The source notes that valuation rules and aggressive design features could cause the effective rate to exceed 5% for some taxpayers.
Hawaii
Hawaii’s Senate Bill 313 would impose a 1% tax on individual net worth above $20 million, with credits for wealth taxes paid elsewhere.
The measure passed the Senate Judiciary Committee in 2025, carried over to 2026, and would apply to tax years beginning after December 31, 2029 if enacted.
The source states that the proposal appears to have lost momentum.
Minnesota
Minnesota’s HF 4616, introduced in March 2026, would create an annual 1% tax on taxable wealth above $10 million for individuals and trusts.
The proposal would affect an estimated 5,600 taxpayers and generate about $290 million annually.
The source notes that this would be the first broad state-level wealth tax in the United States, but still only a small fraction of Minnesota’s projected structural deficits.
Rhode Island
Rhode Island’s “Fair Share” package includes a companion 1% annual tax on worldwide financial assets above $25 million.
Washington
Washington has seen multiple wealth tax proposals, including:
- SB 5797, with a $50 million threshold
- HB 1319, with a $100 million threshold
The governor has moved away from those wealth tax proposals in favor of the high-earner income tax.

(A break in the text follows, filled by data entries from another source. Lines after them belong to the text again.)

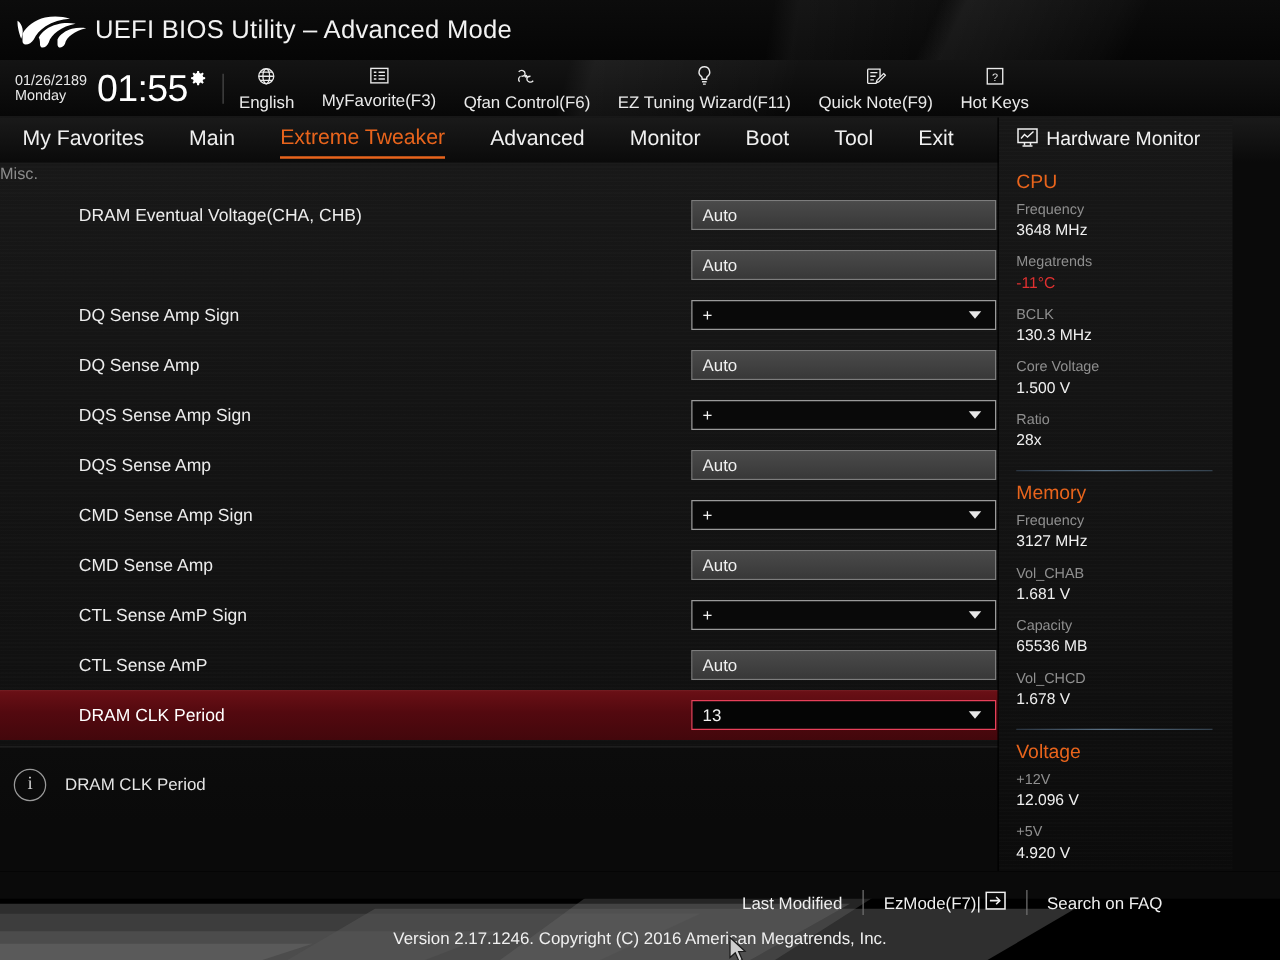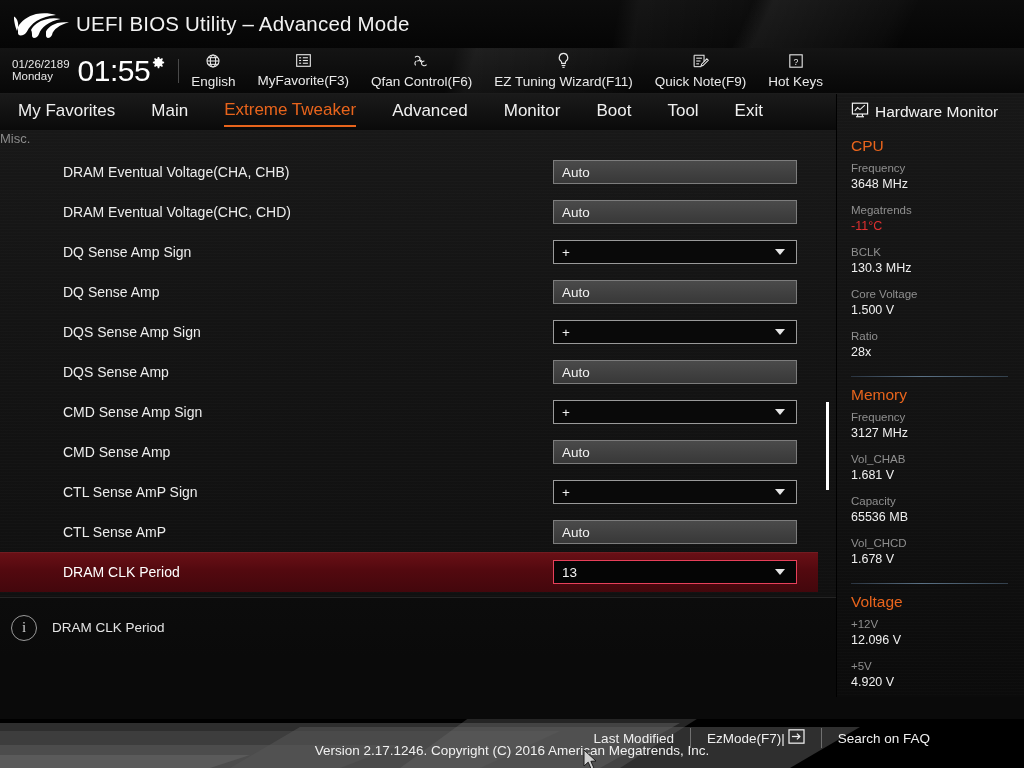--- a/index.html
+++ b/index.html
@@ -139,7 +139,7 @@
 
   
   .hwm {
-    position: absolute; left: 836px; top: 94px; width: 188px; height: 603px;
+    position: absolute; left: 798px; top: 94px; width: 188px; height: 603px;
     background:
       repeating-linear-gradient(180deg, rgba(255,255,255,0.012) 0px, rgba(255,255,255,0.012) 1px, rgba(0,0,0,0) 1px, rgba(0,0,0,0) 3px),
       linear-gradient(180deg, #171717 0%, #121212 60%, #0b0b0b 100%);

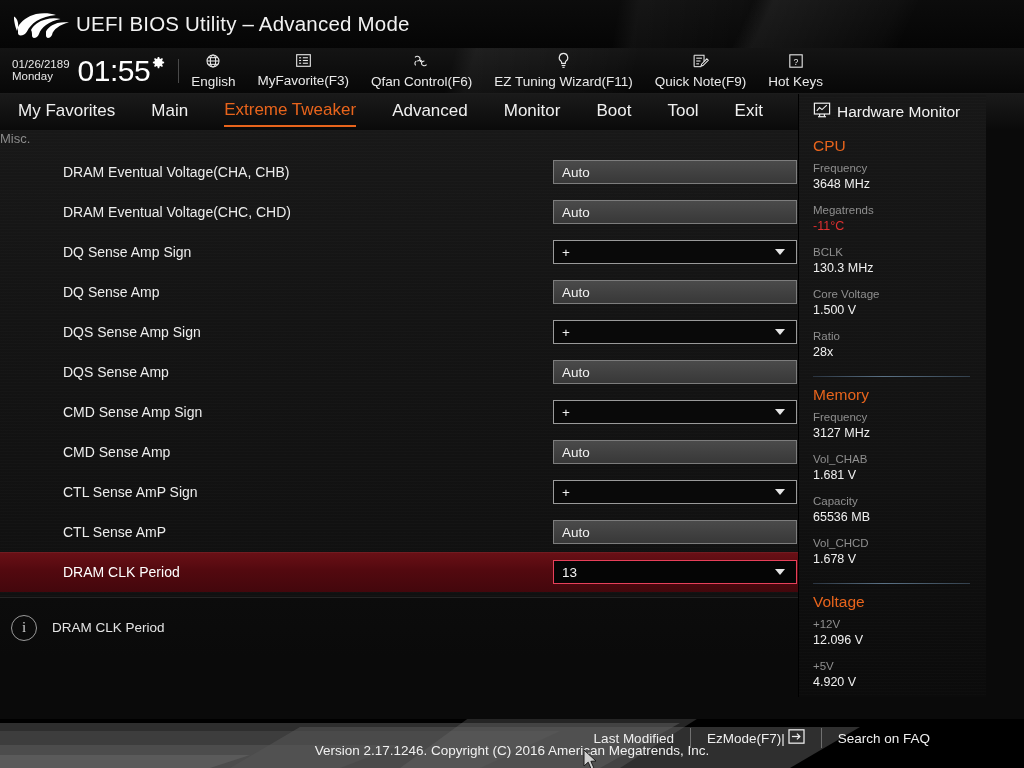--- a/index.html
+++ b/index.html
@@ -315,7 +315,6 @@
     </div>
 
     <div class="row">
-      <span class="row-label">DRAM Eventual Voltage(CHC, CHD)</span>
       <div class="field input">
         <span class="val">Auto</span>
       </div>

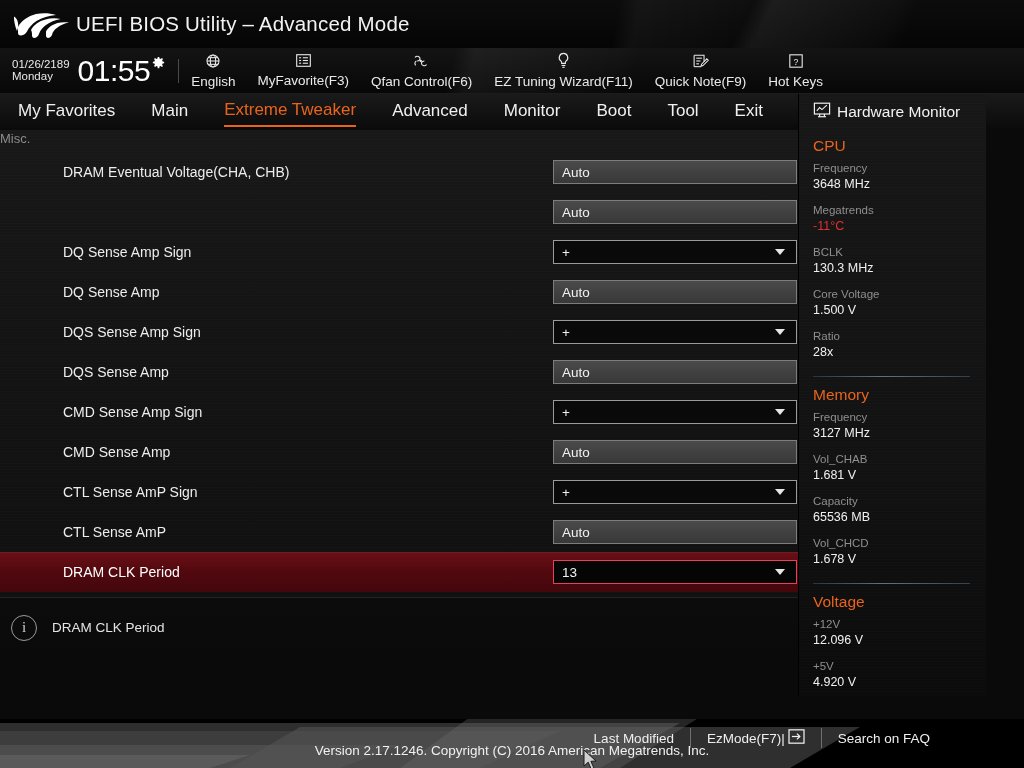--- a/index.html
+++ b/index.html
@@ -173,7 +173,7 @@
     position: absolute; left: 0; top: 0; width: 1024px; height: 71px;
   }
   .footer-links {
-    position: absolute; left: 0; top: 16px; width: 944px; height: 50px;
+    position: absolute; left: 0; top: 0; width: 944px; height: 50px;
     display: flex; align-items: center; justify-content: flex-end;
     padding-right: 14px;
   }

Administrative and Economic Concerns
The source argues that wealth taxes are difficult to administer and can create economic distortions.
The main concerns include:
- Difficulty valuing illiquid assets such as private equity, intellectual property, art, and businesses
- Subjective valuations and disputes
- Liquidity problems that may force asset sales or borrowing
- Risk that one-time taxes create precedents for future expansion
- Greater incentive for high-net-worth individuals and capital to move to more tax-competitive states
The source also points to international precedents, arguing that wealth taxes have produced high administrative costs, capital flight, and disappointing net revenue.
Policy Trade-Off
The source frames these tax proposals as a response to structural budget gaps, but argues that targeting a small group of high earners may increase long-term fiscal risk.
The core concern is that states relying more heavily on a narrow, highly mobile tax base may face:
- More volatile revenues
- Greater outmigration risk
- Reduced competitiveness
- Greater complexity in the tax code
- Long-term economic underperformance
The source contrasts these approaches with policies focused on competitiveness, simplicity, neutrality, spending restraint, and broader-based reforms.